# UN40ES6100 Bleedthrough/flashlighting



## drmax (Dec 9, 2008)

I've researched this and other LED TV's thoroughly prior to purchase, being last weekend. I do have the issues of bleedthrough, flashlighting in lower corners, and clouding. Do I exchange this TV with another set (HHGREGG) or is this just what the deal is? I don't want to play the panel lottery and exchange tv after tv. If there is something to look for on this models tv panel, as far as date, serial number, or someway of identifying crappy panels, please advise. If this is just what the deal is, as far as edge lit led tv's, then advise on that as well. I'll deal with it, if the latter is the case...however, if there is a definite way of detecting the crummy panels, then I'll exchange this $1K tv to find the best one. Thank you, DM


----------



## JimE (Apr 16, 2009)

You may want to take a look over at the avsforum. I don't know if anyone here has and/or tracks that kind of knowledge.


----------



## drmax (Dec 9, 2008)

Dogg said:


> You may want to take a look over at the avsforum. I don't know if anyone here has and/or tracks that kind of knowledge.

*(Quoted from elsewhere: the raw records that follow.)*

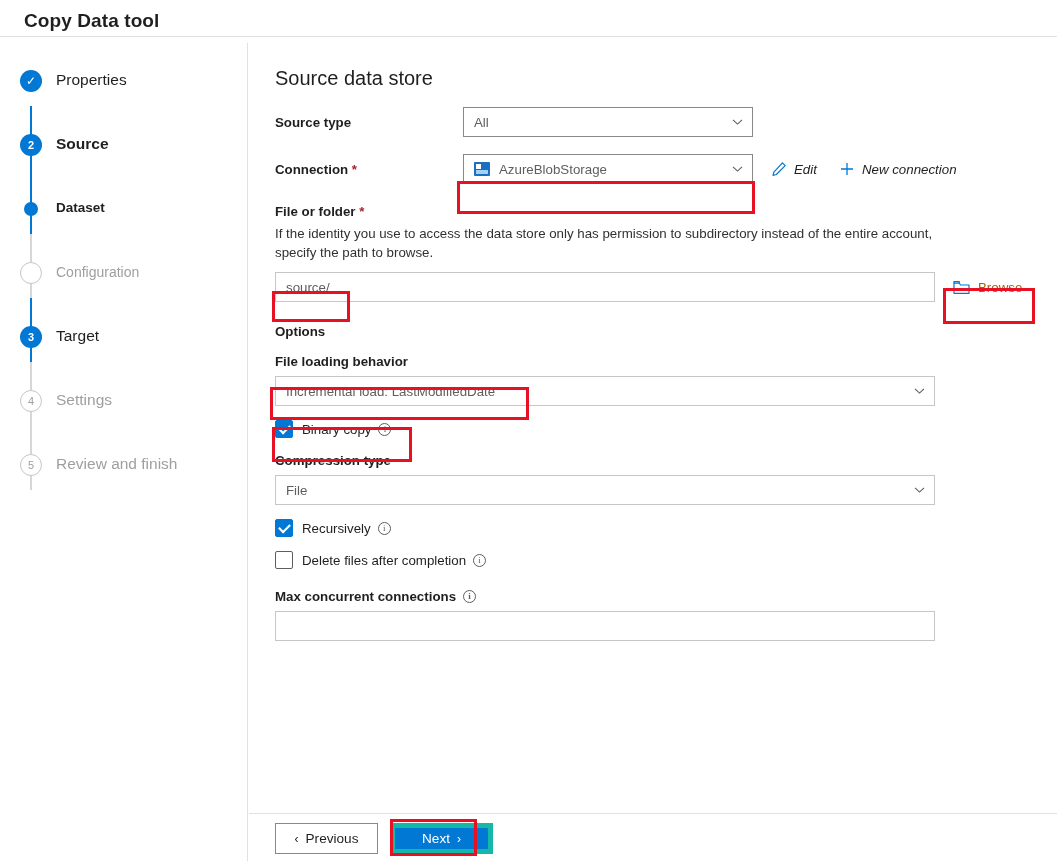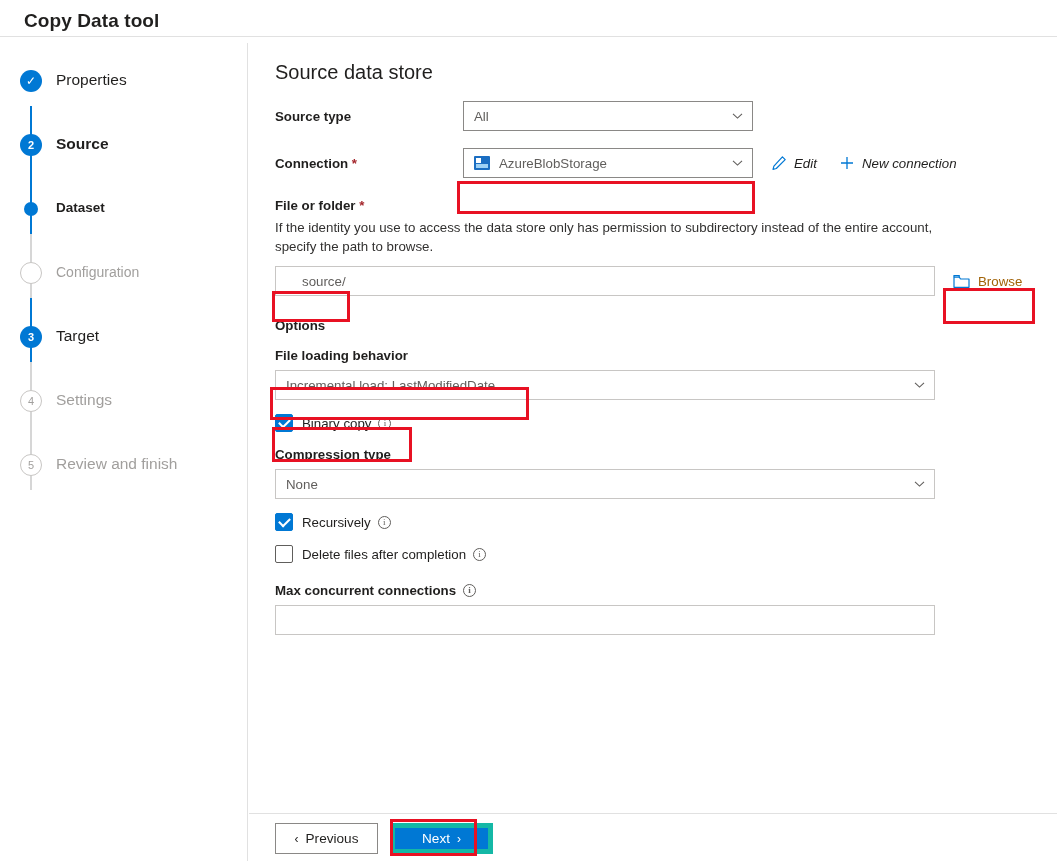"Source data store" .main { top: 37px -> 43px }
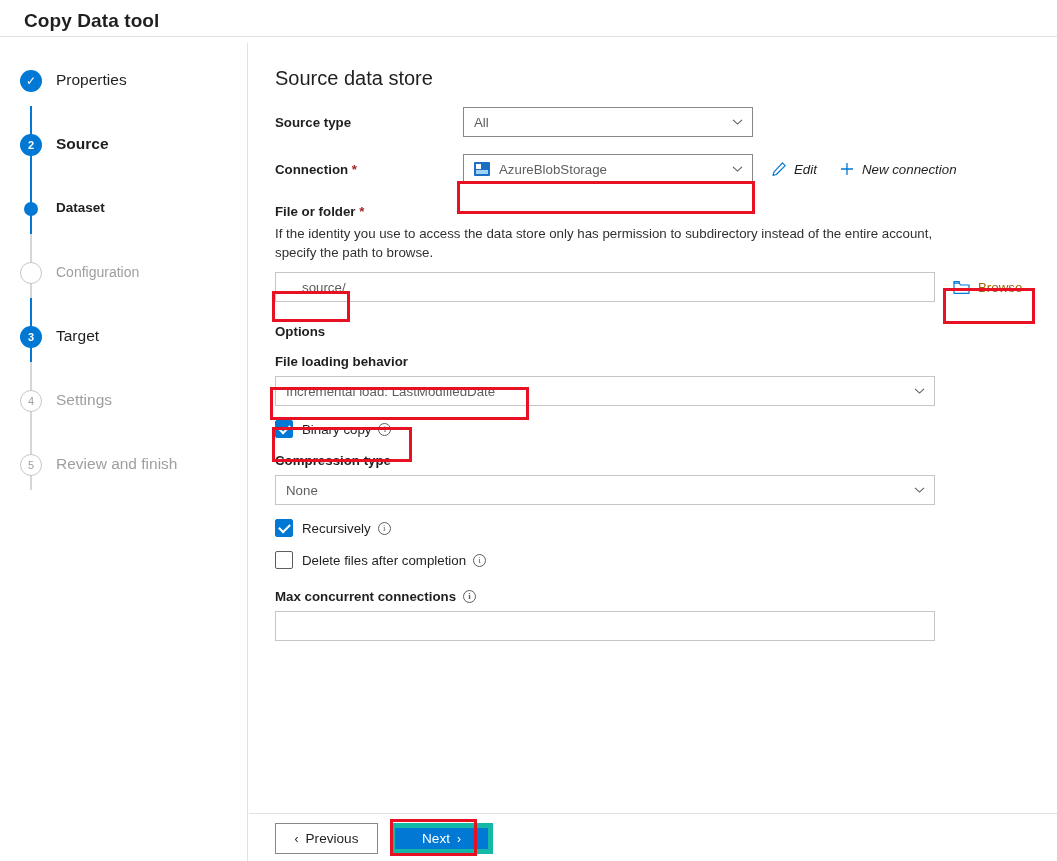"source/" .path-input { padding: 0 26px -> 0 10px }
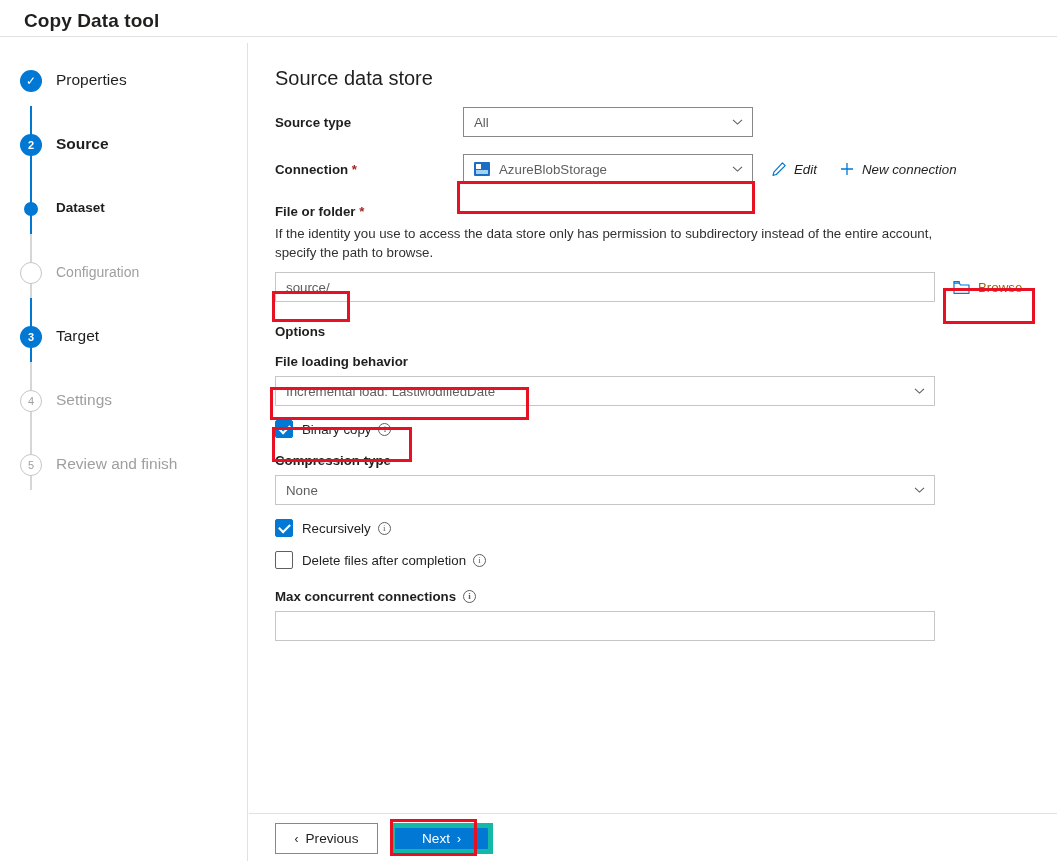"None" span.val { text: None -> File }
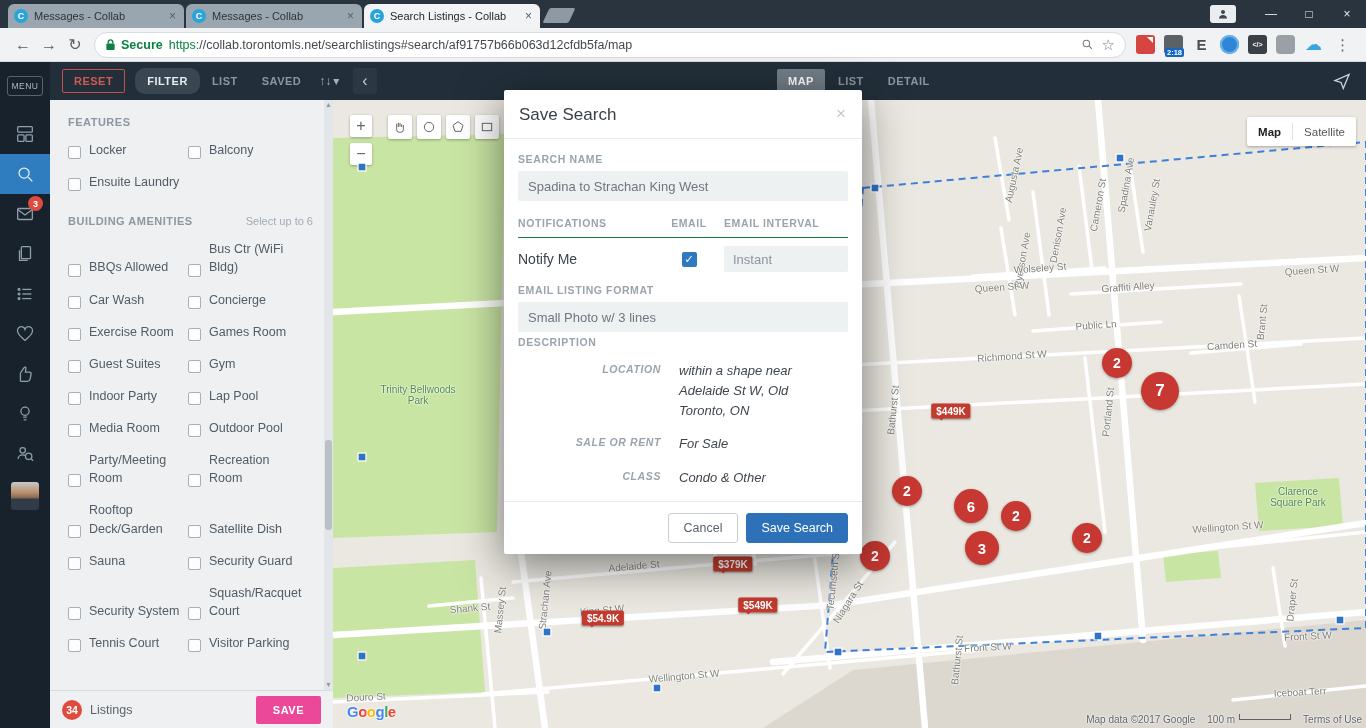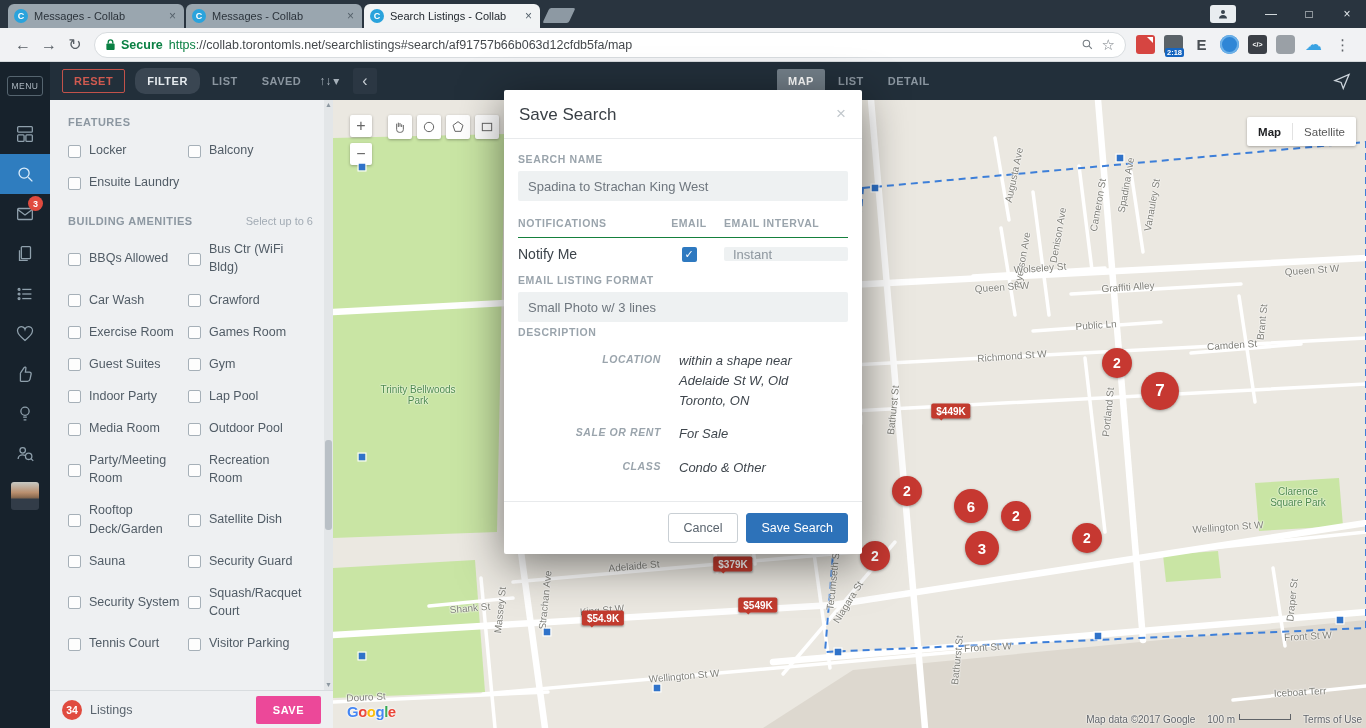"Locker" .fitem { align-items: center -> flex-end }
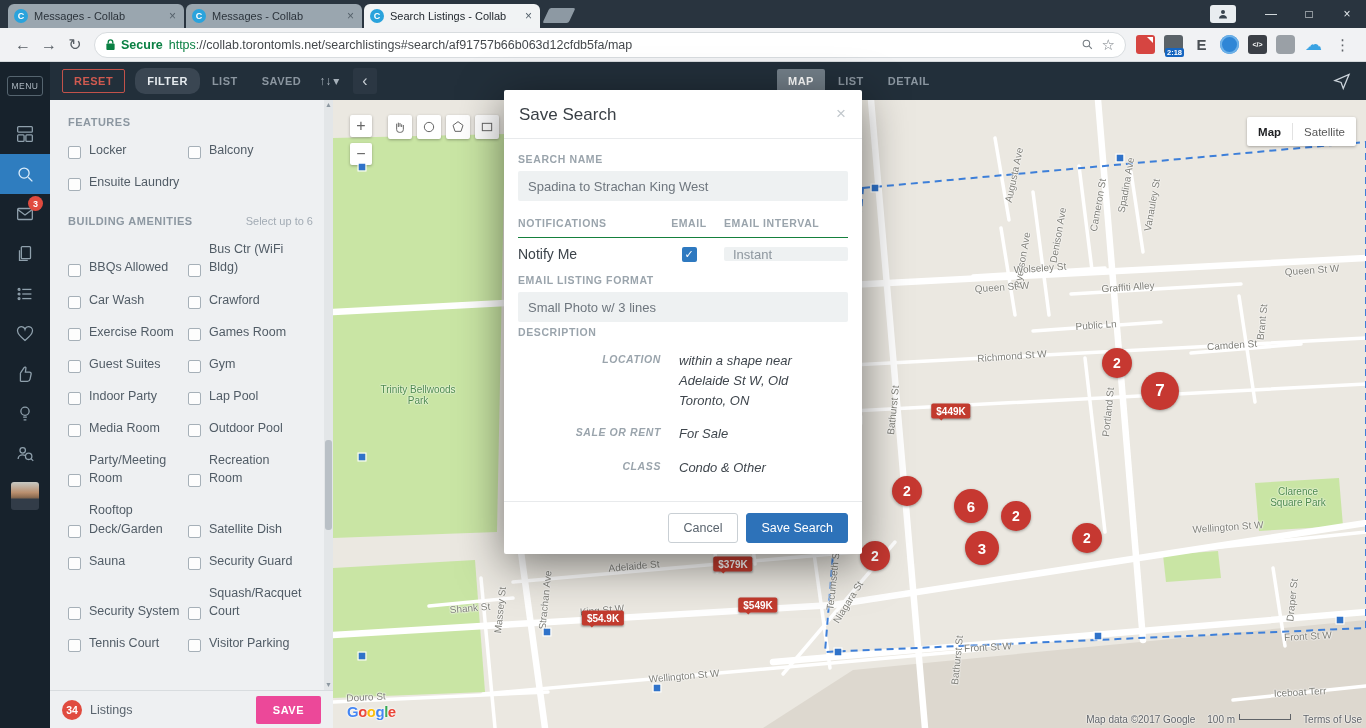"Instant" .interval-field { height: 14px -> 26px }
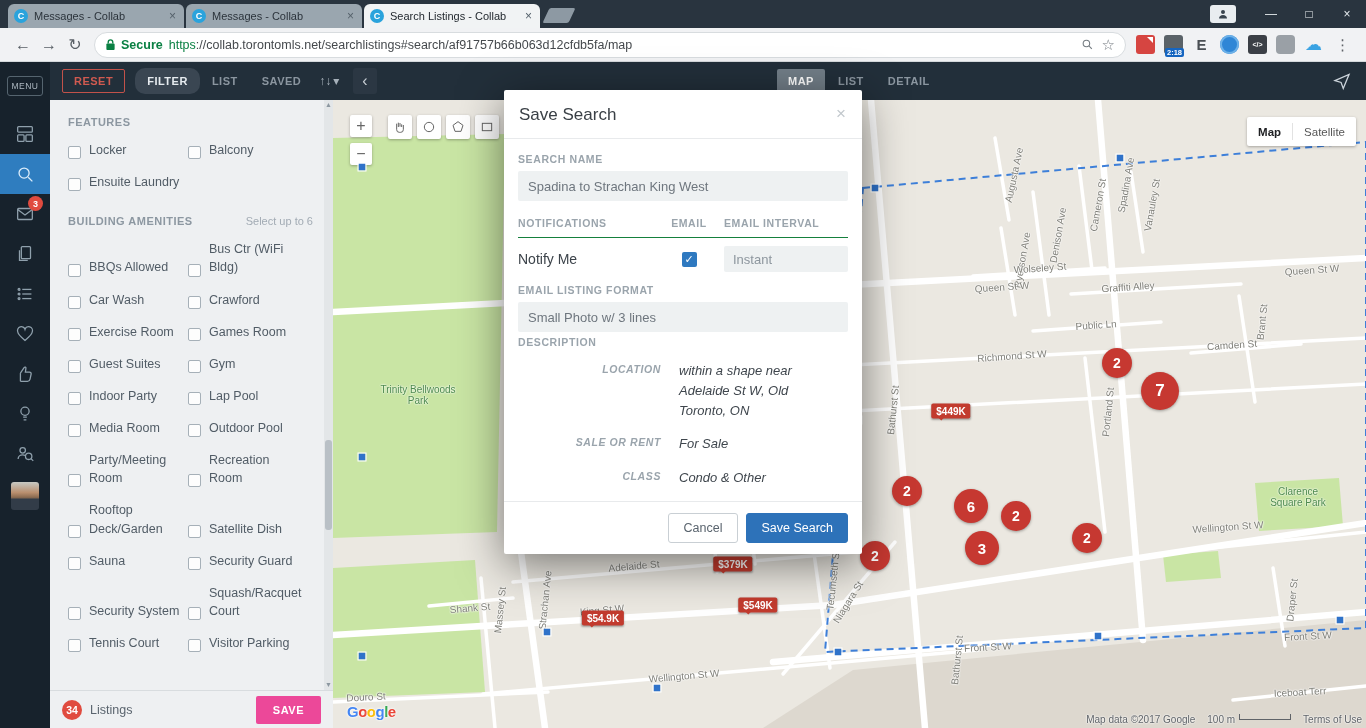"Crawford" span.fitem-label { text: Crawford -> Concierge }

Yep, posted over yonder...uh, me thinks until the LED tech. is perfected, try sticking to plasma is the solution. Perhaps a bit more juice to operate, but if it's night viewing one is trying to accomplish, there isn't any other way. take care


----------



## JimE (Apr 16, 2009)

That has, and likely will be the case for quite awhile and is one of the reasons plasma is still around. LCD, regardless of the type of lighting used, has to be backlit to be visible, thus they will never have true black.


----------